What this task involves = The pictures in the listing below are to be skipped, while the lines between the line holding "total: 4420.41 -> 5555.06" and the line holding "Jack Adams Core", inclusive, are to be output exactly.
------------
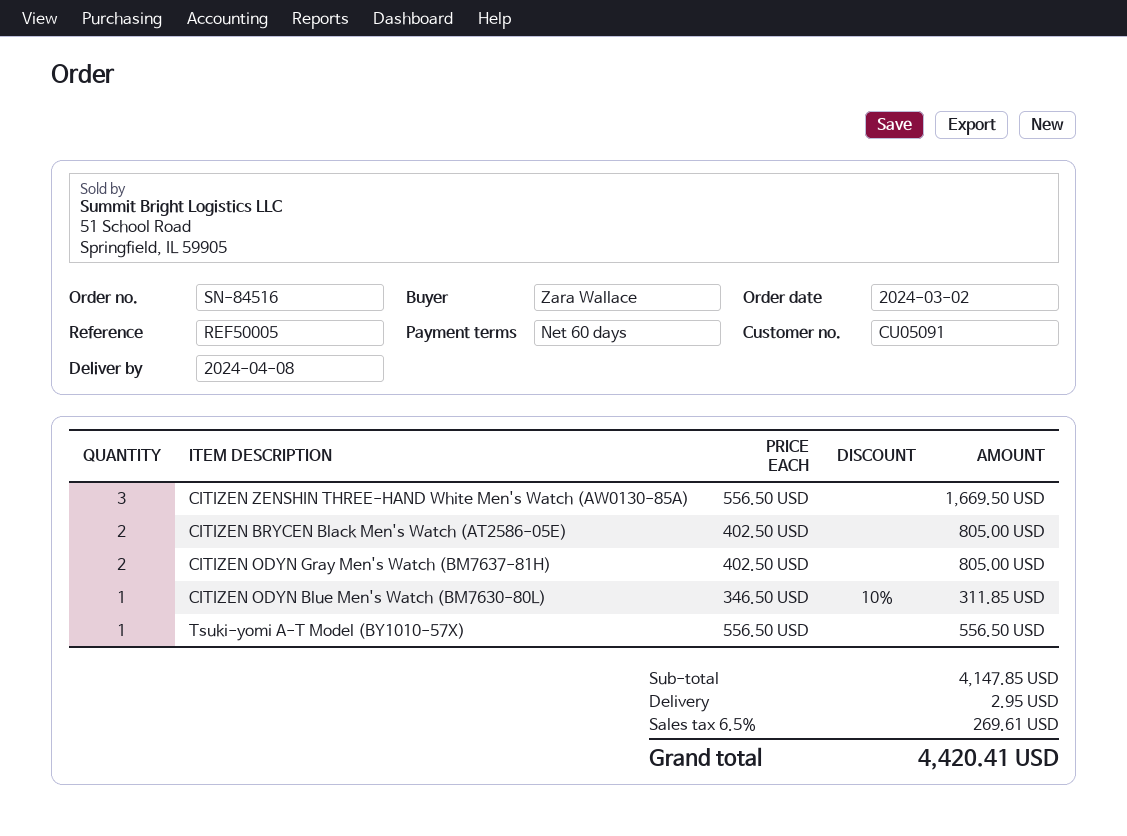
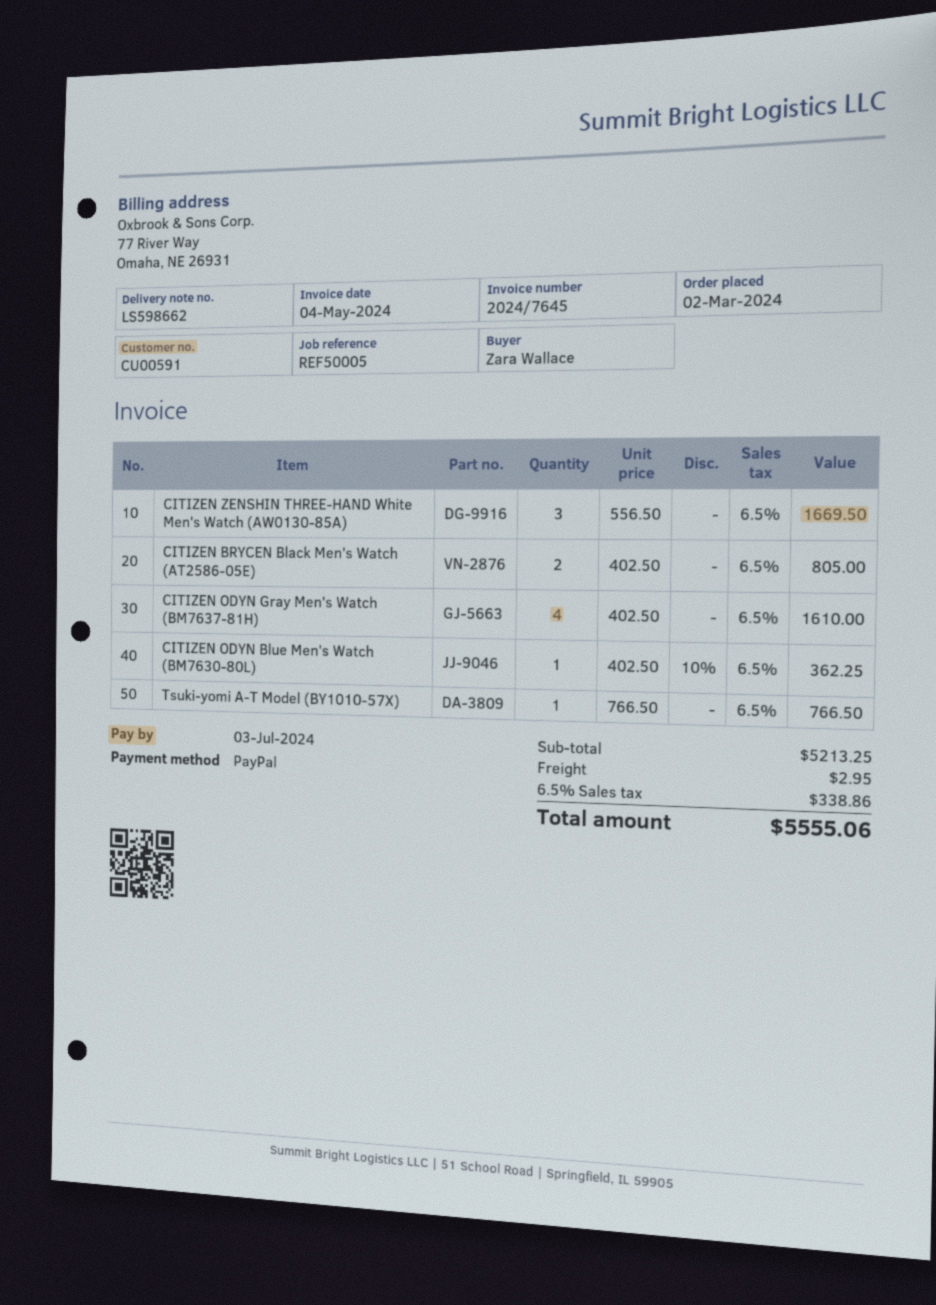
customer number: CU05091 -> CU00591
CITIZEN ODYN Gray Men's Watch (BM7637-81H): 2 x 402.50 = 805.00 -> 4 x 402.50 = 1610.00
CITIZEN ODYN Blue Men's Watch (BM7630-80L): 1 x 346.50 - 10% = 311.85 -> 1 x 402.50 - 10% = 362.25
Tsuki-yomi A-T Model (BY1010-57X): 1 x 556.50 = 556.50 -> 1 x 766.50 = 766.50
subtotal: 4147.85 -> 5213.25
tax: 6.5% = 269.61 -> 6.5% = 338.86
total: 4420.41 -> 5555.06

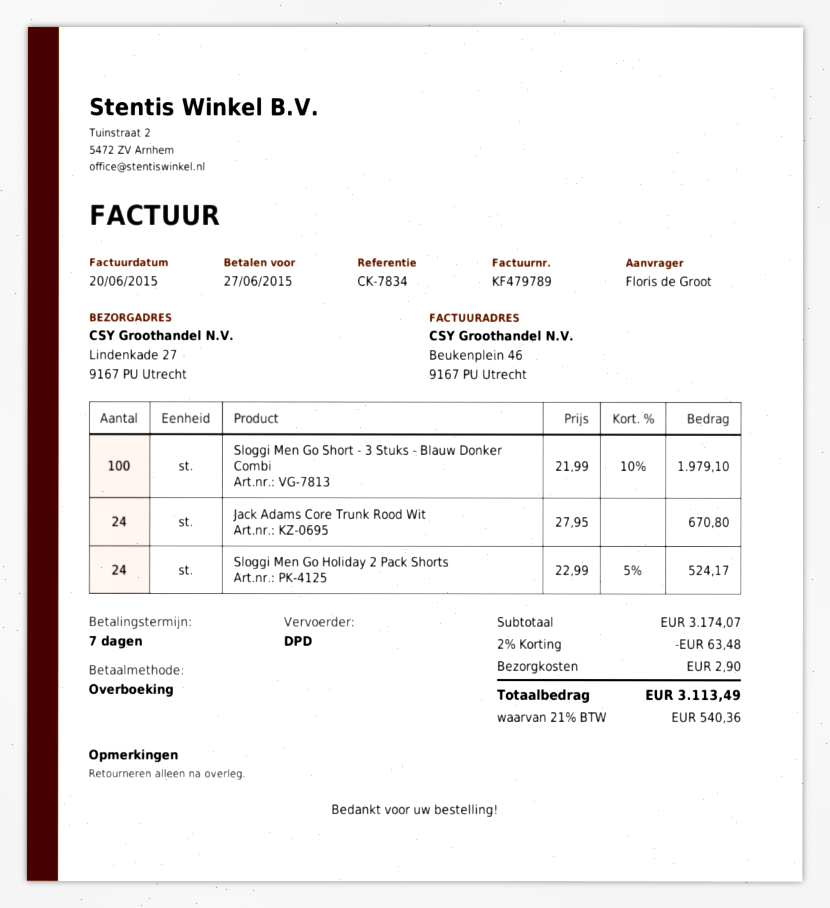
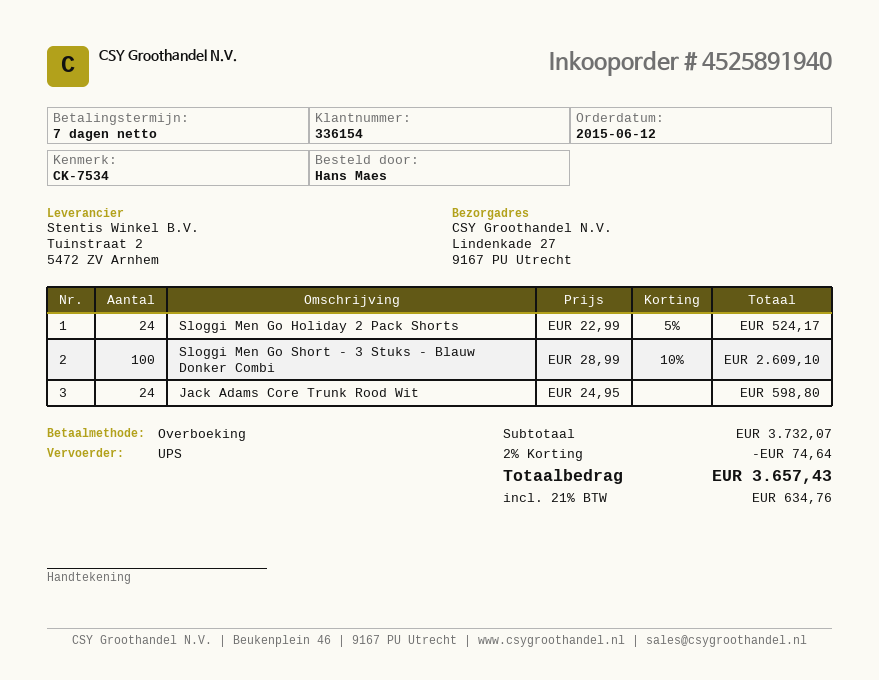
reference: CK-7834 -> CK-7534
ordered by: Floris de Groot -> Hans Maes
shipping method: DPD -> UPS
Sloggi Men Go Short - 3 Stuks - Blauw Donker Combi: 100 x 21.99 - 10% = 1979.10 -> 100 x 28.99 - 10% = 2609.10
Jack Adams Core Trunk Rood Wit: 24 x 27.95 = 670.80 -> 24 x 24.95 = 598.80
subtotal: 3174.07 -> 3732.07
discount: 2% = 63.48 -> 2% = 74.64
shipping: 2.90 -> none
tax: 21% = 540.36 -> 21% = 634.76
total: 3113.49 -> 3657.43

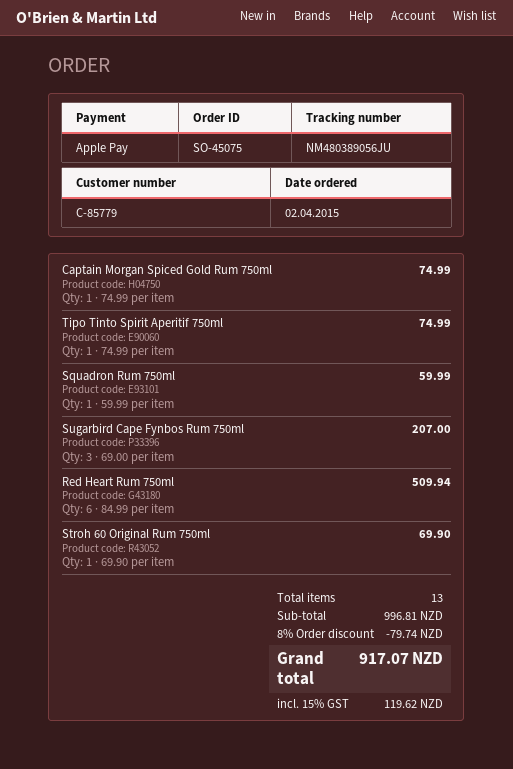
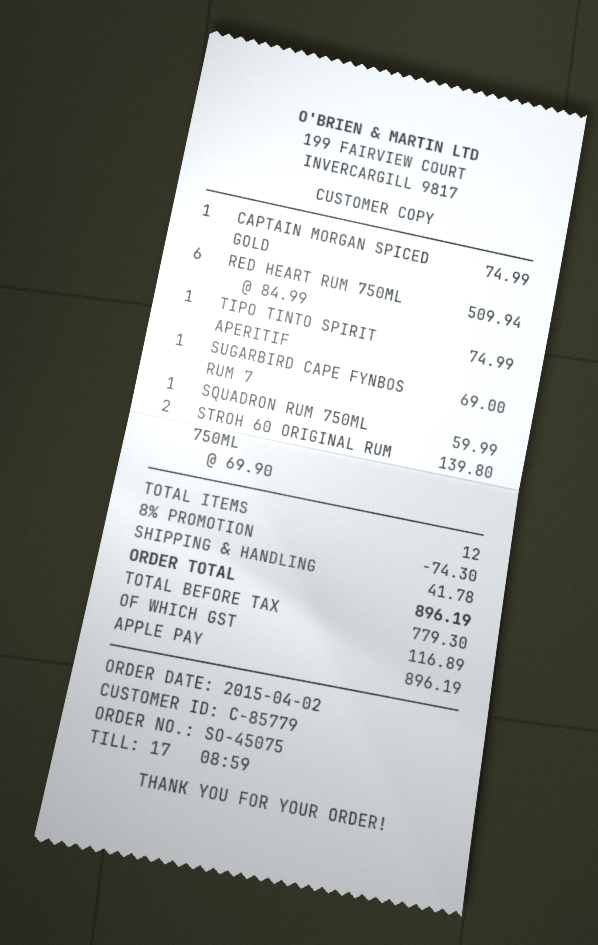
Sugarbird Cape Fynbos Rum 750ml: 3 x 69.00 = 207.00 -> 1 x 69.00 = 69.00
Stroh 60 Original Rum 750ml: 1 x 69.90 = 69.90 -> 2 x 69.90 = 139.80
total quantity: 13 -> 12
discount: 8% = 79.74 -> 8% = 74.30
shipping: none -> 41.78
tax: 119.62 -> 116.89
total: 917.07 -> 896.19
------------
Written answer =
total: 4420.41 -> 5555.06

reference: CK-7834 -> CK-7534
ordered by: Floris de Groot -> Hans Maes
shipping method: DPD -> UPS
Sloggi Men Go Short - 3 Stuks - Blauw Donker Combi: 100 x 21.99 - 10% = 1979.10 -> 100 x 28.99 - 10% = 2609.10
Jack Adams Core Trunk Rood Wit: 24 x 27.95 = 670.80 -> 24 x 24.95 = 598.80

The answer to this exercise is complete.